4

I've spent about 3 hours trying to create a regex to validate a coordinate string that's homebrew (but based on MGRS). I've always had a rough time with regex and this one's starting to make me slam my head on my desk.

I normally wouldn't ask for something this specific, but none of my friends who know regex were available to help, and my own research/attempts to learn at this point are taking too long.

How would I go about creating a regex to validate the following (or is it even possible to do)?
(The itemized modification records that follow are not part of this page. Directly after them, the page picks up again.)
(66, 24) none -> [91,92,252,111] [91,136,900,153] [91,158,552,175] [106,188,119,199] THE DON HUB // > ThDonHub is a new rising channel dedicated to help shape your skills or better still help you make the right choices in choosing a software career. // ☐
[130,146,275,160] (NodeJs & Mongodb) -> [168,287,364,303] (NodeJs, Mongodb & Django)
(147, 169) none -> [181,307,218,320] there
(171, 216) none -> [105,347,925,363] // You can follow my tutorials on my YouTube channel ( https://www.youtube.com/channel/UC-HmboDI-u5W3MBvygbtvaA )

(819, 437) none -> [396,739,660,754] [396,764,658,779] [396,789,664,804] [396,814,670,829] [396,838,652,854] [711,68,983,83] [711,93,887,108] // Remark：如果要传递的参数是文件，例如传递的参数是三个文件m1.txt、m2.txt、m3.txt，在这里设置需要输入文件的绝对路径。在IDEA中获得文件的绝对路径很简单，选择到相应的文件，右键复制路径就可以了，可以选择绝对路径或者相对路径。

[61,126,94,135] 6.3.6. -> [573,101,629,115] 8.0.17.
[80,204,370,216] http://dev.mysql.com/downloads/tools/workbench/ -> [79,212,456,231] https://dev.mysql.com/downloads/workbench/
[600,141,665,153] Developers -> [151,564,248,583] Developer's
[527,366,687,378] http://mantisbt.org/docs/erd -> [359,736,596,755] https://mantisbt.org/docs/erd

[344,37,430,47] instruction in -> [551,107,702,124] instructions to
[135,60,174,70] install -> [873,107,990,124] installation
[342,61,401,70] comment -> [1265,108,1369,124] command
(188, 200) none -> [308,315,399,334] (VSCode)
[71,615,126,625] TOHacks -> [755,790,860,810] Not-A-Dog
AZ AA 0123456789 0123456789 HG-20

  • All whitespace is optional
  • The first and second set of 2 characters is case insensitive, but must be a-z and be 2 characters for each section (first is grid zone identifier, second is subsection identifier).
  • The easting and northing digit portion can be any arbitrary length, so long as the total number of digits between the 2 "sections" is even (e.g. "1 1" is valid, "04563213245 54986187995" is valid, "5598 549" is invalid). This is the part that I'm really just at a loss for.
  • The 'H' is mandatory, but case insensitive (it's a delimiter for the "height" component of the coordinate string)
  • The 'G' is optional (it indicates whether to use the locations ground height or not when converting to Unity coordinates)
  • The last bit is a float, which can be negative. If a period is there, then a digit must follow.
  • The entire height section is optional. If "H" is present, at a minimum a digit must come after (same rules as the last 2 bullet points basically).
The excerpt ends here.